■ **WHAT THIS TASK INVOLVES**: One number, and no other words, should make up the answer: how many lines of the listing contain the string "background".

• • • •

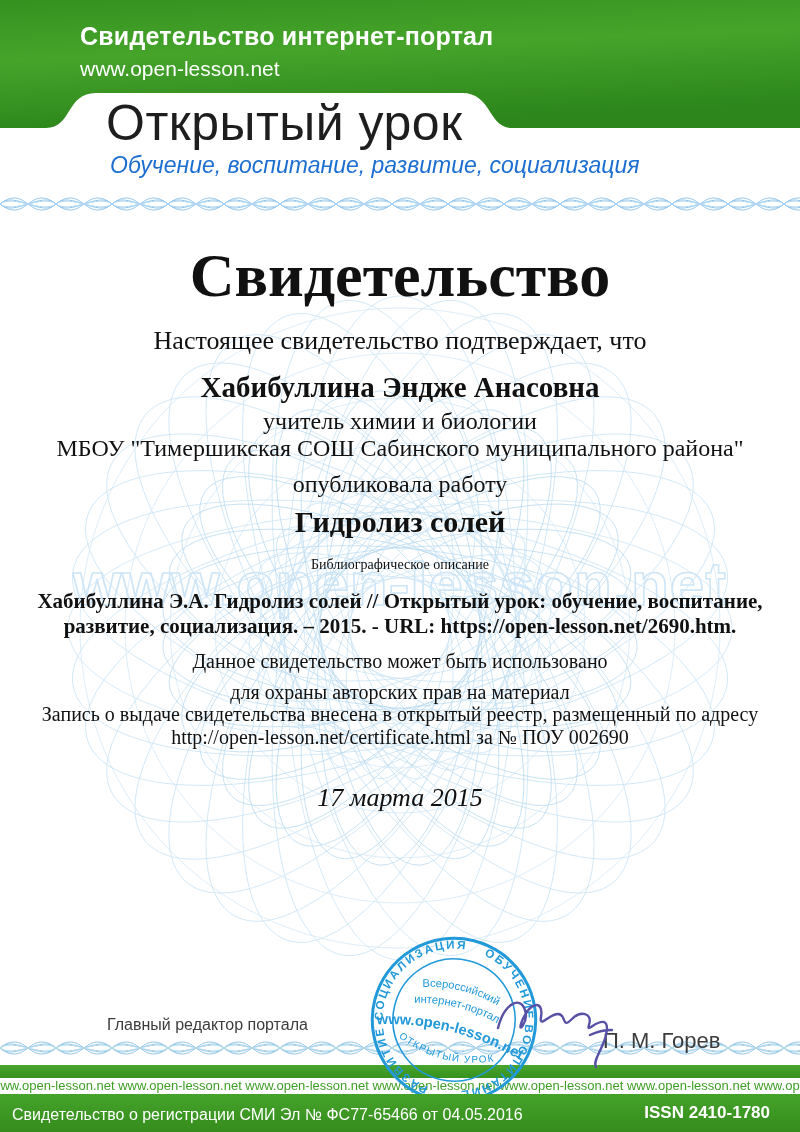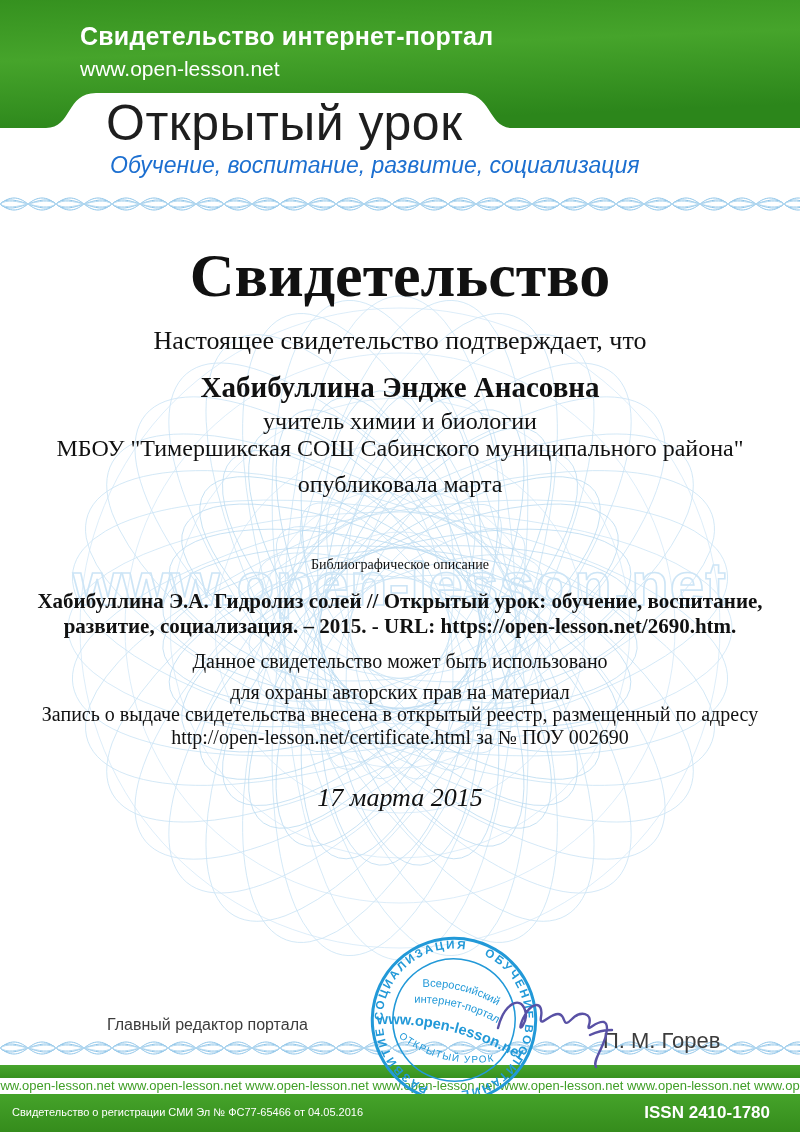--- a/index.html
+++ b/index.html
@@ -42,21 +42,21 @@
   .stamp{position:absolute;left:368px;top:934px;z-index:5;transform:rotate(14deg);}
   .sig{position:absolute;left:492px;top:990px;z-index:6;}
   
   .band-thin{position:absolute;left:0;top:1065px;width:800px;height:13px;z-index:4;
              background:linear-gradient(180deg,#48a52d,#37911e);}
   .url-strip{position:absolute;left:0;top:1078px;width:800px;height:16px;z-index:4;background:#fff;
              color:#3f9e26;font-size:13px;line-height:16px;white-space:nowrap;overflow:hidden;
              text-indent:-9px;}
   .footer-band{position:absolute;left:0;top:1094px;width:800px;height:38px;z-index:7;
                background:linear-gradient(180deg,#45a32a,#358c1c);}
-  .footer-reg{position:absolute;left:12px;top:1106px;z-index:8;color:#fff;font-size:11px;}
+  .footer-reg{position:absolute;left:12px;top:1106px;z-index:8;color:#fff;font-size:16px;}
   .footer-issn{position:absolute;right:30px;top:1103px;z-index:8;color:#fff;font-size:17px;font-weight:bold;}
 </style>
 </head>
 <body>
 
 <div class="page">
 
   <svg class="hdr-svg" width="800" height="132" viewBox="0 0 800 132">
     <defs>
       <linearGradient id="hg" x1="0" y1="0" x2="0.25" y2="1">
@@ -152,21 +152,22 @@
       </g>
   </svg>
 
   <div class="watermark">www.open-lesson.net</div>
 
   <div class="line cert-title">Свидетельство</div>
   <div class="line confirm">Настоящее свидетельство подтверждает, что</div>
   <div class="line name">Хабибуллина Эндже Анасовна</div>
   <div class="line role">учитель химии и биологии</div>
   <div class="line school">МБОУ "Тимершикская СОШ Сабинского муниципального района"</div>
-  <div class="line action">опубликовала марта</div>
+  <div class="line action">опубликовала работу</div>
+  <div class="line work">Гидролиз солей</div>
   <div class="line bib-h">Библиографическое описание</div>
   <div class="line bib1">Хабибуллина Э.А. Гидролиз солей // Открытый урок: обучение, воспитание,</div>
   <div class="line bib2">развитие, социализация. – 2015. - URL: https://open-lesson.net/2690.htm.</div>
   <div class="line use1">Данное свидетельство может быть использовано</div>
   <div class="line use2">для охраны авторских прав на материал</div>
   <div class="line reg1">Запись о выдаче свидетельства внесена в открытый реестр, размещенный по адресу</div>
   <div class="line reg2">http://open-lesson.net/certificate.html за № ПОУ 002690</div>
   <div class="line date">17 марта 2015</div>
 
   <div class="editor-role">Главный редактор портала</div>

• • • •

■ **SOLVED EXERCISE**: 3